**Exercise brief**
Send each entry back exactly as given, pictures excluded.

**Source data**

>>>>

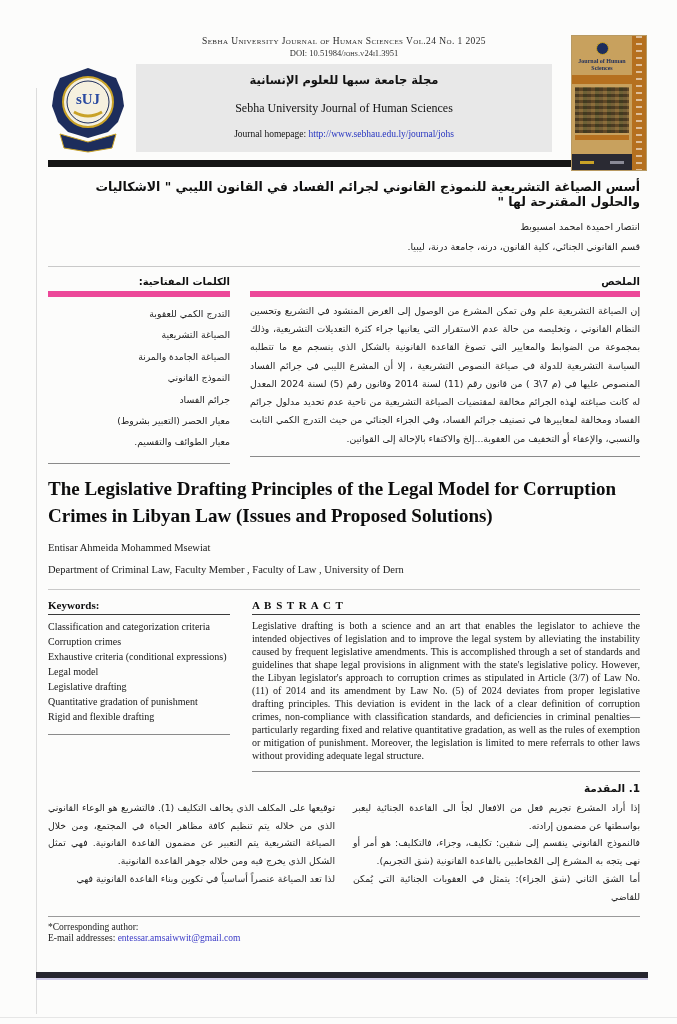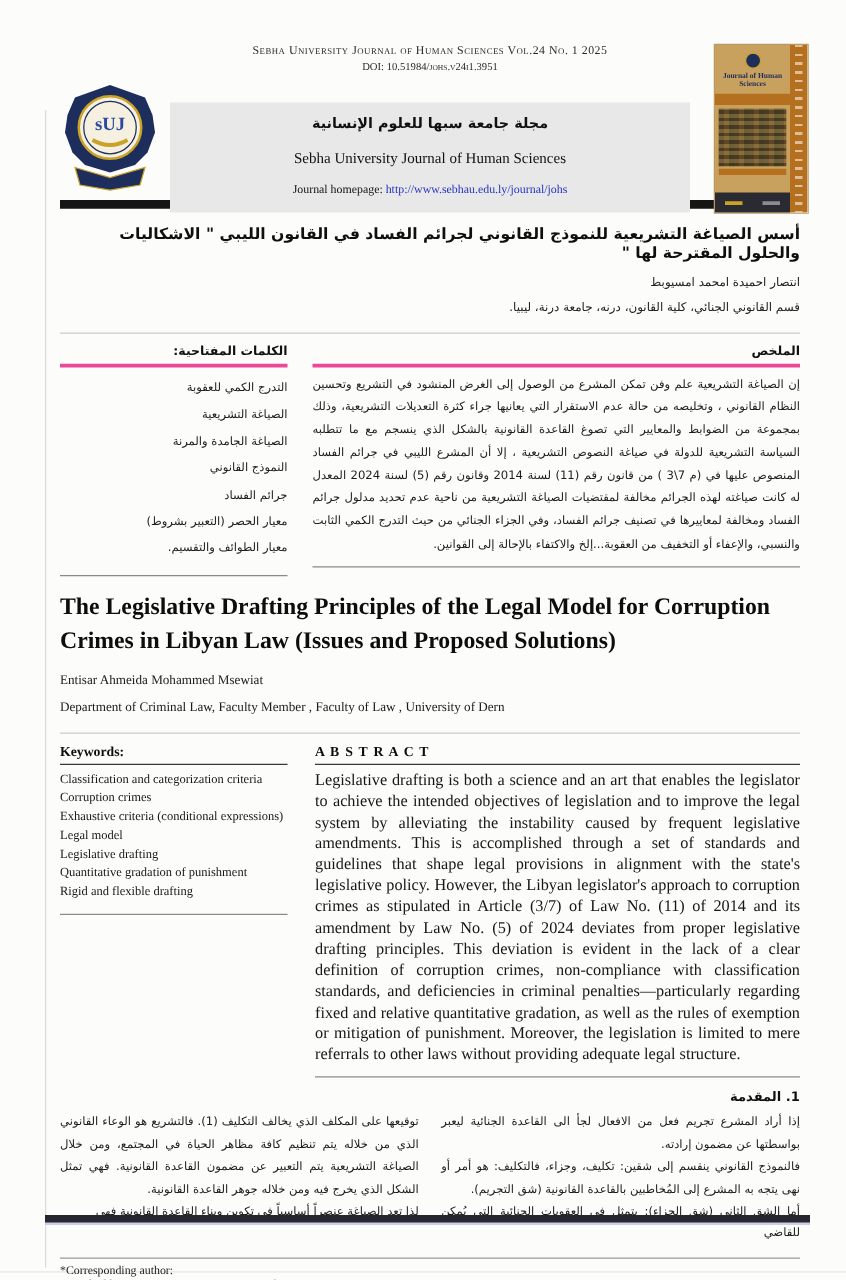--- a/index.html
+++ b/index.html
@@ -19,21 +19,21 @@
   
   .masthead { padding-top:36px; text-align:center; }
   .sc { font-variant:small-caps; }
   .mast-line1 { font-size:9.5px; letter-spacing:.4px; color:#2b2b2b; }
   .mast-line2 { font-size:8.5px; margin-top:2px; color:#2b2b2b; }
 
   
   .header-band { position:relative; margin-top:6px; height:92px; }
   .logo-wrap { position:absolute; left:-4px; top:0; width:88px; height:92px; }
   .gray-box {
-    position:absolute; left:88px; top:18px; right:88px; height:88px;
+    position:absolute; left:88px; top:0; right:88px; height:88px;
     background:#e8e8e8; text-align:center; padding-top:9px;
   }
   .jname-ar { font-family:"DejaVu Sans", sans-serif; font-weight:bold; font-size:11.5px; direction:rtl; color:#111; }
   .jname-en { font-size:12px; margin-top:14px; color:#111; }
   .homepage-line { font-size:9.5px; margin-top:13px; color:#111; }
   .homepage-link { color:#2433c0; text-decoration:none; }
 
   
   .cover { position:absolute; right:-6px; top:-28px; width:74px; height:134px; display:flex; box-shadow:0 0 0 1px #b89a63; }
   .cover-main { width:60px; background:#c8a15e; display:flex; flex-direction:column; align-items:center; }
@@ -59,37 +59,37 @@
   .title-ar { direction:rtl; text-align:right; font-family:"DejaVu Sans", sans-serif; font-weight:bold; font-size:12.5px; margin-top:12px; color:#0f0f0f; }
   .author-ar { direction:rtl; text-align:right; font-family:"DejaVu Sans", sans-serif; font-size:9.5px; margin-top:12px; color:#222; }
   .affil-ar { direction:rtl; text-align:right; font-family:"DejaVu Sans", sans-serif; font-size:9.5px; margin-top:9px; color:#222; }
 
   .thin-divider { margin-top:14px; height:1px; background:#c9c9c9; }
 
   
   .ar-block { margin-top:9px; display:flex; direction:rtl; gap:20px; }
   .ar-abstract-col { flex:1; }
   .ar-kw-col { width:182px; flex:none; }
-  .ar-col-head { font-family:"DejaVu Sans", sans-serif; font-weight:bold; font-size:10px; padding-bottom:4px; border-bottom:3px solid #ec4899; color:#111; }
+  .ar-col-head { font-family:"DejaVu Sans", sans-serif; font-weight:bold; font-size:10px; padding-bottom:4px; border-bottom:6px solid #ec4899; color:#111; }
   .ar-abstract-text { direction:rtl; text-align:justify; font-family:"DejaVu Sans", sans-serif; font-size:9.3px; line-height:1.96; margin-top:5px; color:#1c1c1c; padding-bottom:8px; border-bottom:1px solid #8a8a8a; }
   .ar-kw-list { margin-top:6px; padding-bottom:10px; border-bottom:1px solid #8a8a8a; }
   .ar-kw-item { direction:rtl; text-align:right; font-family:"DejaVu Sans", sans-serif; font-size:9.3px; line-height:2.3; color:#1c1c1c; }
 
   .title-en { font-size:19px; font-weight:bold; line-height:1.45; margin-top:11px; color:#0d0d0d; }
   .author-en { font-size:10.5px; margin-top:12px; }
   .affil-en { font-size:10.5px; margin-top:11px; }
 
   .en-block { margin-top:9px; display:flex; gap:22px; }
   .en-kw-col { width:182px; flex:none; }
   .en-abstract-col { flex:1; }
   .en-col-head { font-weight:bold; font-size:11px; padding-bottom:3px; border-bottom:1.5px solid #3a3a3a; color:#0d0d0d; }
   .en-head-abs { letter-spacing:1px; }
   .en-kw-list { margin-top:4px; padding-bottom:10px; border-bottom:1px solid #8a8a8a; }
   .en-kw-item { font-size:10px; line-height:1.5; text-align:justify; color:#161616; }
-  .en-abstract-text { font-size:13px; line-height:1.3; text-align:justify; margin-top:4px; padding-bottom:9px; border-bottom:1px solid #8a8a8a; color:#161616; }
+  .en-abstract-text { font-size:10px; line-height:1.3; text-align:justify; margin-top:4px; padding-bottom:9px; border-bottom:1px solid #8a8a8a; color:#161616; }
 
   
   .intro { margin-top:10px; }
   .intro-head { direction:rtl; text-align:right; font-family:"DejaVu Sans", sans-serif; font-weight:bold; font-size:10.5px; color:#111; }
   .intro-cols { display:flex; direction:rtl; gap:18px; margin-top:5px; }
   .intro-col { flex:1; }
   .intro-col p { direction:rtl; text-align:justify; font-family:"DejaVu Sans", sans-serif; font-size:9.3px; line-height:1.92; color:#1c1c1c; }
 
   .footnote-rule { margin-top:10px; height:1px; background:#9a9a9a; }
   .footer-block { margin-top:5px; }

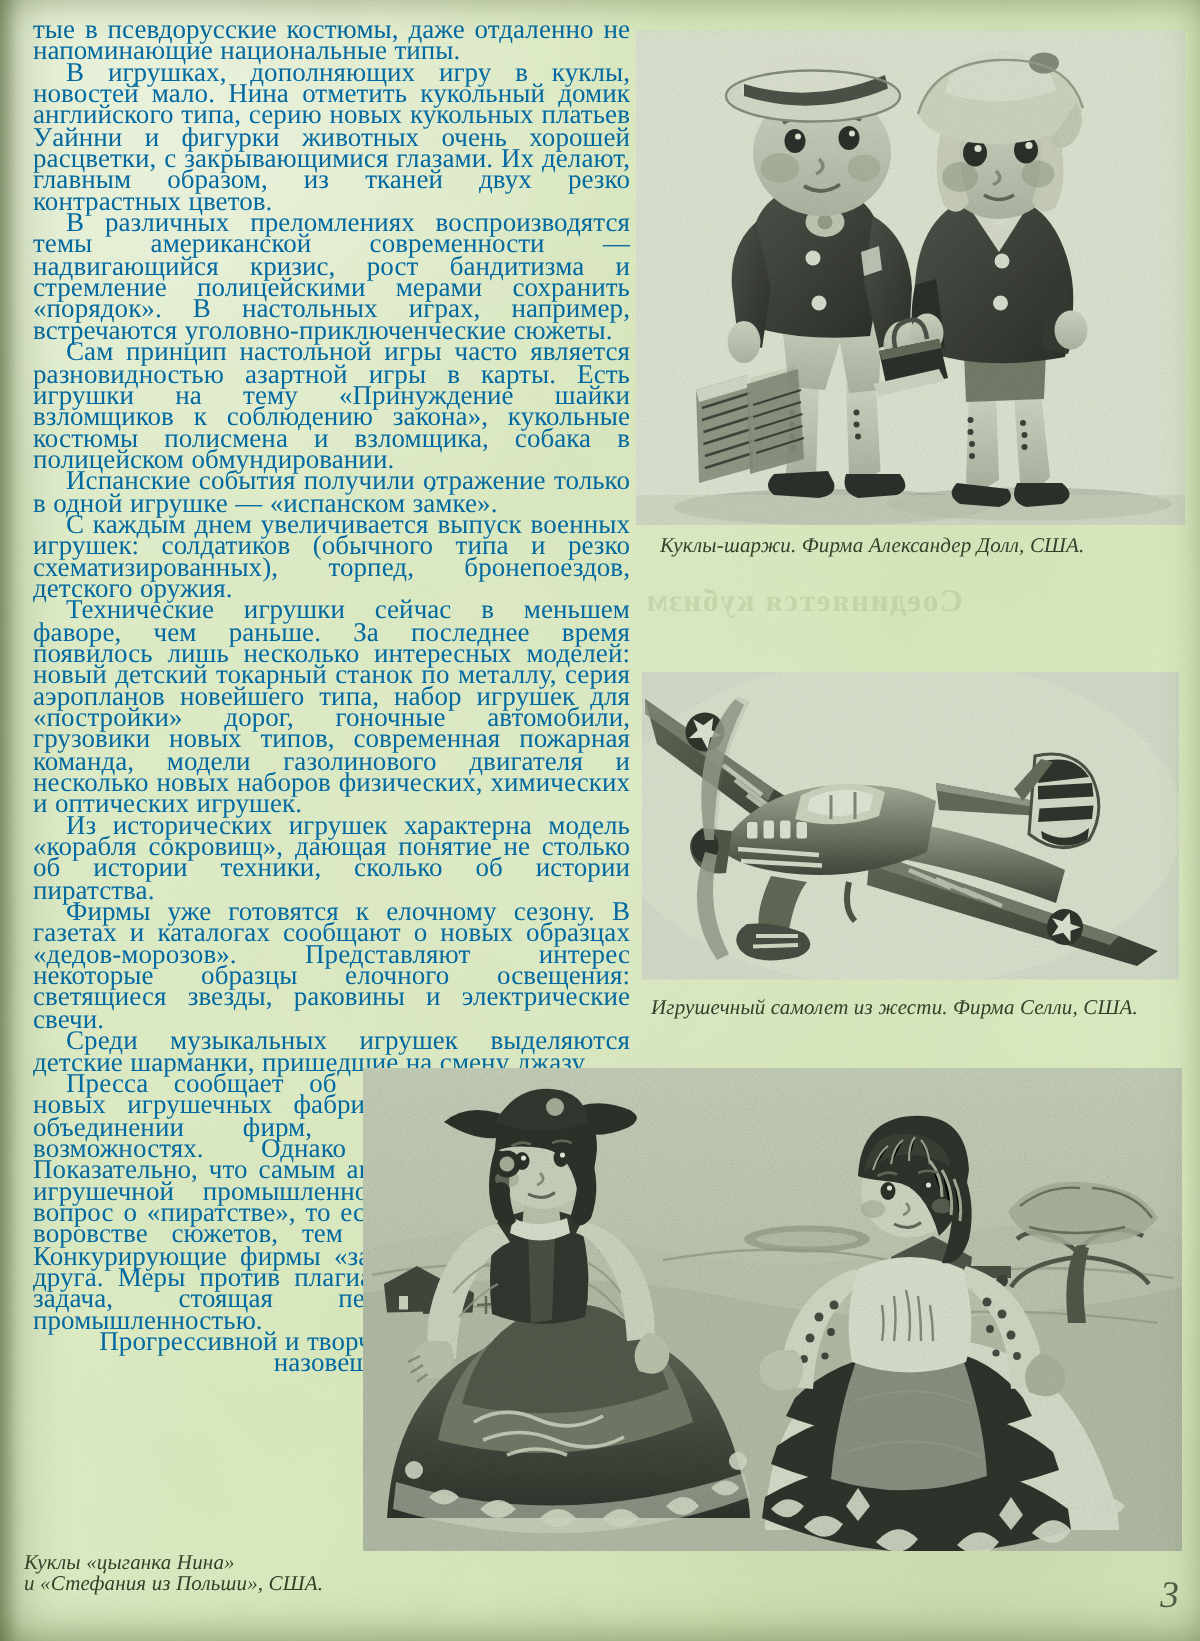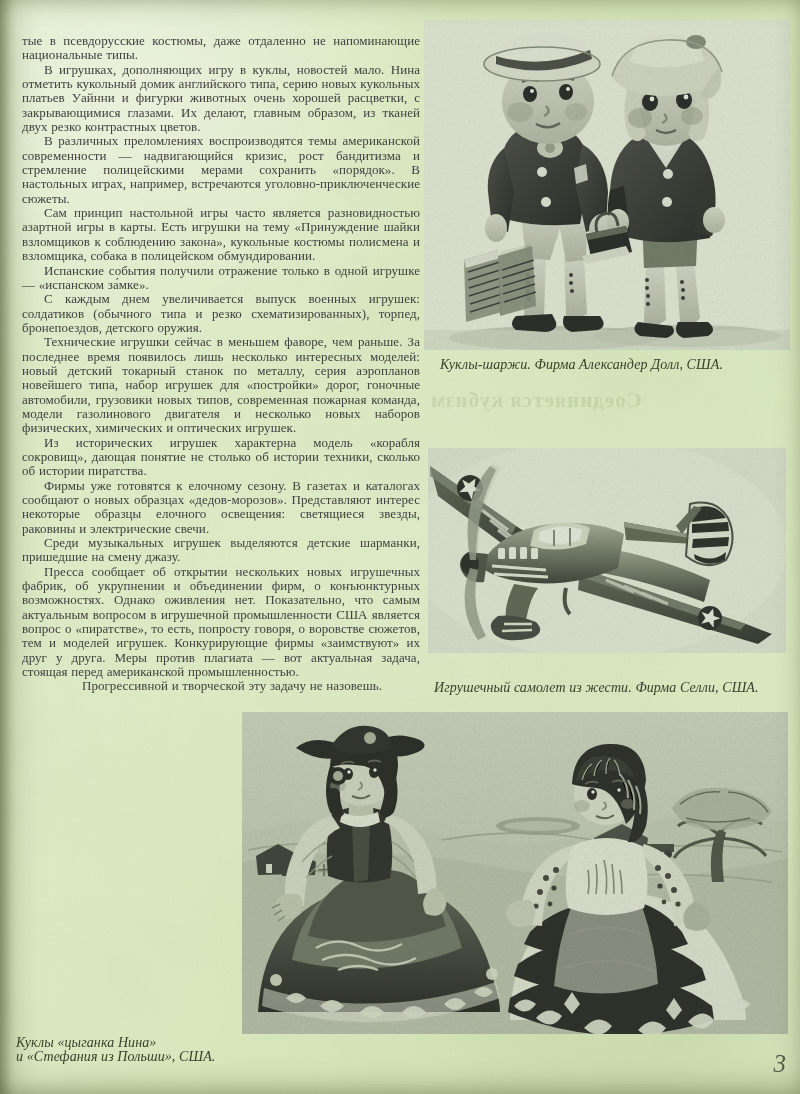--- a/index.html
+++ b/index.html
@@ -30,23 +30,23 @@
   }
   
   #gutter{
     position:absolute;left:0;top:0;width:16px;height:1094px;
     background:linear-gradient(90deg, rgba(70,85,45,.42), rgba(70,85,45,.06) 70%, rgba(0,0,0,0));
     pointer-events:none;
   }
 
   
   #textcol{
-    position:absolute;left:22px;top:34px;width:398px;
-    font-size:13px;line-height:14.35px;
-    color:#404040;
+    position:absolute;left:22px;top:12px;width:398px;
+    font-size:18px;line-height:14.35px;
+    color:#0369a1;
     text-align:justify;
     -webkit-hyphens:none;hyphens:none;
     letter-spacing:.05px;
     word-spacing:.4px;
   }
   #textcol p{margin:0;text-indent:22px;}
   #textcol p.cont{text-indent:0;}
   #textcol p.lastpar{text-align:center;}
 
   
@@ -55,21 +55,21 @@
   .cap{
     font-family:"Liberation Serif", serif;
     font-style:italic;font-size:14px;line-height:13.6px;
     color:#33402a;letter-spacing:.1px;
   }
 
   #fig-dolls{left:424px;top:20px;}
   #fig-dolls .cap{margin-top:8px;margin-left:16px;}
 
   #fig-plane{left:428px;top:448px;}
-  #fig-plane .cap{margin-top:28px;margin-left:6px;}
+  #fig-plane .cap{margin-top:13px;margin-left:6px;}
 
   #fig-nina{left:242px;top:712px;}
   #cap-nina{position:absolute;left:16px;top:1036px;width:320px;}
 
   #pageno{
     position:absolute;right:14px;bottom:16px;
     font-family:"Liberation Serif",serif;
     font-size:25px;color:#3b4731;font-style:italic;opacity:.85;
   }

<<<<

**Expected output**
--- a/index.html
+++ b/index.html
@@ -19,21 +19,21 @@
   
   .masthead { padding-top:36px; text-align:center; }
   .sc { font-variant:small-caps; }
   .mast-line1 { font-size:9.5px; letter-spacing:.4px; color:#2b2b2b; }
   .mast-line2 { font-size:8.5px; margin-top:2px; color:#2b2b2b; }
 
   
   .header-band { position:relative; margin-top:6px; height:92px; }
   .logo-wrap { position:absolute; left:-4px; top:0; width:88px; height:92px; }
   .gray-box {
-    position:absolute; left:88px; top:18px; right:88px; height:88px;
+    position:absolute; left:88px; top:0; right:88px; height:88px;
     background:#e8e8e8; text-align:center; padding-top:9px;
   }
   .jname-ar { font-family:"DejaVu Sans", sans-serif; font-weight:bold; font-size:11.5px; direction:rtl; color:#111; }
   .jname-en { font-size:12px; margin-top:14px; color:#111; }
   .homepage-line { font-size:9.5px; margin-top:13px; color:#111; }
   .homepage-link { color:#2433c0; text-decoration:none; }
 
   
   .cover { position:absolute; right:-6px; top:-28px; width:74px; height:134px; display:flex; box-shadow:0 0 0 1px #b89a63; }
   .cover-main { width:60px; background:#c8a15e; display:flex; flex-direction:column; align-items:center; }
@@ -59,37 +59,37 @@
   .title-ar { direction:rtl; text-align:right; font-family:"DejaVu Sans", sans-serif; font-weight:bold; font-size:12.5px; margin-top:12px; color:#0f0f0f; }
   .author-ar { direction:rtl; text-align:right; font-family:"DejaVu Sans", sans-serif; font-size:9.5px; margin-top:12px; color:#222; }
   .affil-ar { direction:rtl; text-align:right; font-family:"DejaVu Sans", sans-serif; font-size:9.5px; margin-top:9px; color:#222; }
 
   .thin-divider { margin-top:14px; height:1px; background:#c9c9c9; }
 
   
   .ar-block { margin-top:9px; display:flex; direction:rtl; gap:20px; }
   .ar-abstract-col { flex:1; }
   .ar-kw-col { width:182px; flex:none; }
-  .ar-col-head { font-family:"DejaVu Sans", sans-serif; font-weight:bold; font-size:10px; padding-bottom:4px; border-bottom:3px solid #ec4899; color:#111; }
+  .ar-col-head { font-family:"DejaVu Sans", sans-serif; font-weight:bold; font-size:10px; padding-bottom:4px; border-bottom:6px solid #ec4899; color:#111; }
   .ar-abstract-text { direction:rtl; text-align:justify; font-family:"DejaVu Sans", sans-serif; font-size:9.3px; line-height:1.96; margin-top:5px; color:#1c1c1c; padding-bottom:8px; border-bottom:1px solid #8a8a8a; }
   .ar-kw-list { margin-top:6px; padding-bottom:10px; border-bottom:1px solid #8a8a8a; }
   .ar-kw-item { direction:rtl; text-align:right; font-family:"DejaVu Sans", sans-serif; font-size:9.3px; line-height:2.3; color:#1c1c1c; }
 
   .title-en { font-size:19px; font-weight:bold; line-height:1.45; margin-top:11px; color:#0d0d0d; }
   .author-en { font-size:10.5px; margin-top:12px; }
   .affil-en { font-size:10.5px; margin-top:11px; }
 
   .en-block { margin-top:9px; display:flex; gap:22px; }
   .en-kw-col { width:182px; flex:none; }
   .en-abstract-col { flex:1; }
   .en-col-head { font-weight:bold; font-size:11px; padding-bottom:3px; border-bottom:1.5px solid #3a3a3a; color:#0d0d0d; }
   .en-head-abs { letter-spacing:1px; }
   .en-kw-list { margin-top:4px; padding-bottom:10px; border-bottom:1px solid #8a8a8a; }
   .en-kw-item { font-size:10px; line-height:1.5; text-align:justify; color:#161616; }
-  .en-abstract-text { font-size:13px; line-height:1.3; text-align:justify; margin-top:4px; padding-bottom:9px; border-bottom:1px solid #8a8a8a; color:#161616; }
+  .en-abstract-text { font-size:10px; line-height:1.3; text-align:justify; margin-top:4px; padding-bottom:9px; border-bottom:1px solid #8a8a8a; color:#161616; }
 
   
   .intro { margin-top:10px; }
   .intro-head { direction:rtl; text-align:right; font-family:"DejaVu Sans", sans-serif; font-weight:bold; font-size:10.5px; color:#111; }
   .intro-cols { display:flex; direction:rtl; gap:18px; margin-top:5px; }
   .intro-col { flex:1; }
   .intro-col p { direction:rtl; text-align:justify; font-family:"DejaVu Sans", sans-serif; font-size:9.3px; line-height:1.92; color:#1c1c1c; }
 
   .footnote-rule { margin-top:10px; height:1px; background:#9a9a9a; }
   .footer-block { margin-top:5px; }

--- a/index.html
+++ b/index.html
@@ -30,23 +30,23 @@
   }
   
   #gutter{
     position:absolute;left:0;top:0;width:16px;height:1094px;
     background:linear-gradient(90deg, rgba(70,85,45,.42), rgba(70,85,45,.06) 70%, rgba(0,0,0,0));
     pointer-events:none;
   }
 
   
   #textcol{
-    position:absolute;left:22px;top:34px;width:398px;
-    font-size:13px;line-height:14.35px;
-    color:#404040;
+    position:absolute;left:22px;top:12px;width:398px;
+    font-size:18px;line-height:14.35px;
+    color:#0369a1;
     text-align:justify;
     -webkit-hyphens:none;hyphens:none;
     letter-spacing:.05px;
     word-spacing:.4px;
   }
   #textcol p{margin:0;text-indent:22px;}
   #textcol p.cont{text-indent:0;}
   #textcol p.lastpar{text-align:center;}
 
   
@@ -55,21 +55,21 @@
   .cap{
     font-family:"Liberation Serif", serif;
     font-style:italic;font-size:14px;line-height:13.6px;
     color:#33402a;letter-spacing:.1px;
   }
 
   #fig-dolls{left:424px;top:20px;}
   #fig-dolls .cap{margin-top:8px;margin-left:16px;}
 
   #fig-plane{left:428px;top:448px;}
-  #fig-plane .cap{margin-top:28px;margin-left:6px;}
+  #fig-plane .cap{margin-top:13px;margin-left:6px;}
 
   #fig-nina{left:242px;top:712px;}
   #cap-nina{position:absolute;left:16px;top:1036px;width:320px;}
 
   #pageno{
     position:absolute;right:14px;bottom:16px;
     font-family:"Liberation Serif",serif;
     font-size:25px;color:#3b4731;font-style:italic;opacity:.85;
   }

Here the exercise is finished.